Sure seems a lot more tidy than the stack of stuff this replaced, right?
For those of you using this as a template for similar work, note that typical activation (such as from RF receivers) for the parking bar is via the NOR UP terminal (piggy-backing closure methods is OK), then the bar remains up until it drops after the configured timeout. And for that you would use these devices’ “inching” settings. But when you need to lock the bar raised on occasion, AUX UP and locking mode is the correct method.
According to the eWeLink app, this arrangement consistently gets three to four out of four bars for the WiFi signal from inside the heavy steel housing that supports the mechanism and houses the controller, to/from a WiFi AP inside a nearby office. That seems to be a great improvement over the Wemo this replaced.
The next project was to automate our sliding glass entrance doors.
Again, there was some worry about WiFi signal quality, getting through lots of reinforced concrete at oblique angles, and through the sheetmetal housings for the door motors and control housings. My concerns have been unfounded however. The devices seem to work consistently well, even in places where my phone can barely acquire a WiFi signal from the same AP.
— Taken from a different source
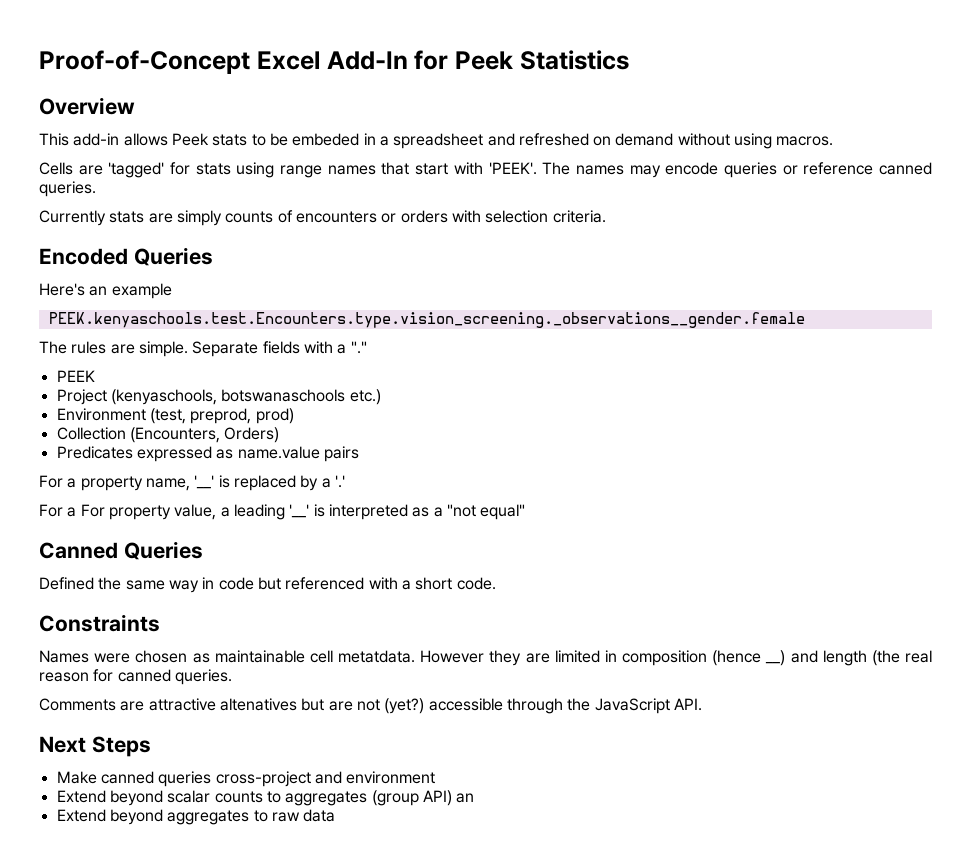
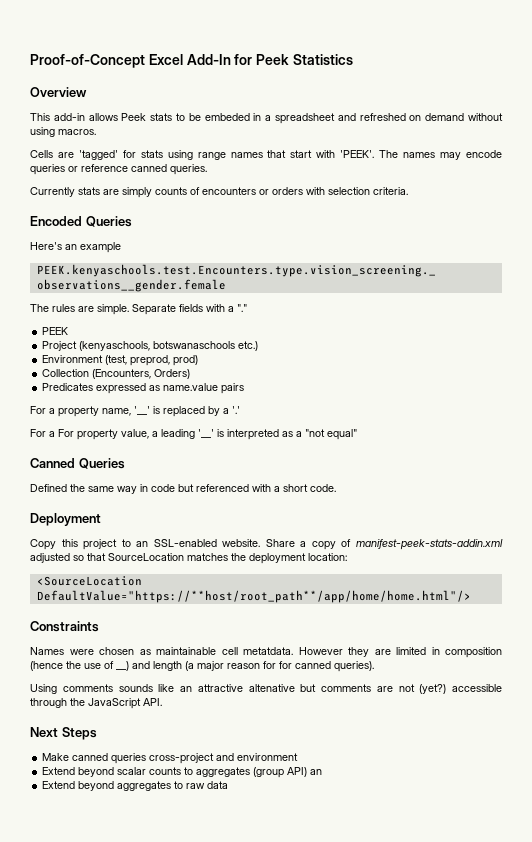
(496, 583) none -> [30,513,101,526] [30,539,504,550] [30,553,347,564] [36,576,142,586] [36,590,471,603] // Deployment // Copy this project to an SSL-enabled website. Share a copy of manifest-peek-stats-addin.xml adjusted so that SourceLocation matches the deployment location: // <SourceLocation DefaultValue="https://**host/root_path**/app/home/home.html"/>
[765,650,932,666] [39,669,232,685] [39,698,325,711] __) and length (the real reason for canned queries. // Comments are attractive altenatives but -> [66,661,374,672] [30,684,371,694] the use of __) and length (a major reason for for canned queries). // Using comments sounds like an attractive altenative but comments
Here’s the device mounted using 3M VHB (strong as f*** double-sided tape) and connected, this time powered from the 24VDC that runs the door, controller and exit sensor. Red and white wires for power just because that was what was handy in my box of random wires. Because polarity doesn’t matter. But of course I used red for positive anyway! The thin brown/white pair for control (hey, has anyone noticed I robbed these pairs of thin wires from a disused piece of Cat5 cable?), piggy-backed to the door exit sensor and the intercom control wires.
There is something surprisingly decadent about automating our entrance doors and being able to walk up to them and say “hey Siri open up!” instead of fishing for the RFID card or fob. It’s also great to be able to open the door from anywhere to accommodate deliveries, water meter readers, elevator inspectors et al. Very liberating!
Speaking of Siri, when setting up voice commands bear in mind that Siri is painfully pedantic about phrases. If you set up “open door”, it will not understand “open the door”. And “open the basement door” will not work if you say “open the basement”. So remember to be consistent and literal. Or, make duplicate scenes in eWeLink and give them variations of the phrases you may want to use.
This has been such a thrill that now I can’t help think “hey what else can I automate?”. I will have to resist automation just for the sake of automation…
The last task was to get this to work from all our phones! Unlike Wemo, to use or control devices from more than one phone you must create separate accounts on each phone and then share the configured devices from the first phone. Only a mild annoyance. Again, that sixty-second timer, argh.